Проходя мимо братьев, Сэмюель рассмеялся. Он знал, что Хэнк моется раз в год по обещанию. Скорее кошка полезет в лохань с водой, чем неряха Хэнк. А тот нахмурился, скривив губы:

— Не собираюсь я драть свою кожу, чтобы угодить какой-нибудь глупенькой бабенке, — буркнул он.

Сэмюель расхохотался, и его хохот напомнил братьям кудахтанье курицы, горделиво извещающей всех, что она снесла яйцо.

— Да уж, если ты что и готов содрать, то только свои штаны.

Джейкоб вскочил из-за стола. Время в замке тянулось медленно и однообразно.

Такая скучища!

— А ну-ка поглядим, кого судьба занесла к нашим дверям, — сказал он и поспешил вслед за Сэмюелем. За Джейкобом потянулся и Хэнк.

— Мыться чаще, чем раз в месяц, — глупость, — бормотал он себе под нос.

Старик с трудом отворил тяжелую дубовую дверь. Когда она распахнулась, перед его взором предстала безрадостная картина. Неистовые дождевые потоки обрушивались на землю; казалось, будто выплеснувшееся из берегов бурное море взметывало валы своих волн до самого неба, откуда они с удвоенной силой низвергались на землю.

Бет из последних сил натягивала вожжи, пытаясь остановить лошадей. Это было почти невозможно после того бешеного галопа, которым они неслись до сих пор. Дождь и гром подгоняли животных куда лучше, чем это могла бы сделать она сама. Ей нужно было совсем другое — удерживать их. Если сейчас она не сумеет их остановить, то лошади на полном скаку влетят прямо в этот дом, такой же красивый и богатый, как усадьбы ее знакомых в Вирджинии. «Вероятно, я недооценивала этого Дункана», — думала Бет, а расстояние между лошадьми и домом сокращалось с ужасающей быстротой.

С силой натянув вожжи и стараясь удержать их в руках, Бет увидела, как темные двери дома внезапно открылись и в дверном проеме показался старик.

«Боже милостивый, сейчас лошади его затопчут!» — испугалась девушка и крикнула разгоряченным животным:

— Стоять, кому говорят, стоять!

Нажав ногой на тормоз, Бет изо всех сил дернула вожжи. Все ее тело напряглось от усилия.

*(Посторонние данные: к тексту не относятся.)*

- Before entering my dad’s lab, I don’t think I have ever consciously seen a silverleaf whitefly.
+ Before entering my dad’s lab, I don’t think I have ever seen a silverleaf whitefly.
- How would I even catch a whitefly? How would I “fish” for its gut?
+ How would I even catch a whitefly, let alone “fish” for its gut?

Хэнк, оттолкнув Сэмюеля, вышел за порог. Джейкоб еще больше оживился. Поскольку его зрение было острее, чем у других, он заметил, как под мокрой тканью платья вздымалась грудь незнакомки, два очаровательных холмика. В свои девятнадцать лет он еще не успел насладиться женщинами в полной мере и тут же решил, что эта красотка могла бы восполнить этот пробел.

— Девчонка — моя! — крикнул он брату.

Хэнк обернулся:

— Ишь чего захотел! Я увидел ее первым.

— И последним, если мы не остановим ее лошадей, — добавил Сэмюель и, выбежав во двор, помчался к карете. Он ухватился за упряжь руками, которые когда-то учили Дункана, как надо вытаскивать кошелек из кармана владельца, чтобы он ничего не заметил, и все еще сохраняли прежнюю ловкость. С другой стороны упряжь схватил Хэнк, а Джейкоб, вскочив на кучерское сиденье, с силой натянул вожжи и крикнул что-то лошадям на местном наречии, которого Бет не понимала. Через секунду карета остановилась буквально в двух шагах от порога замка.

Надувшись от гордости, Джейкоб взглянул на женщину. Но то, что он увидел, заставило его сразу же забыть о своем плотоядном возбуждении: им овладело куда более сильное чувство. Он увидел ангела во плоти и застыл, словно пораженный громом.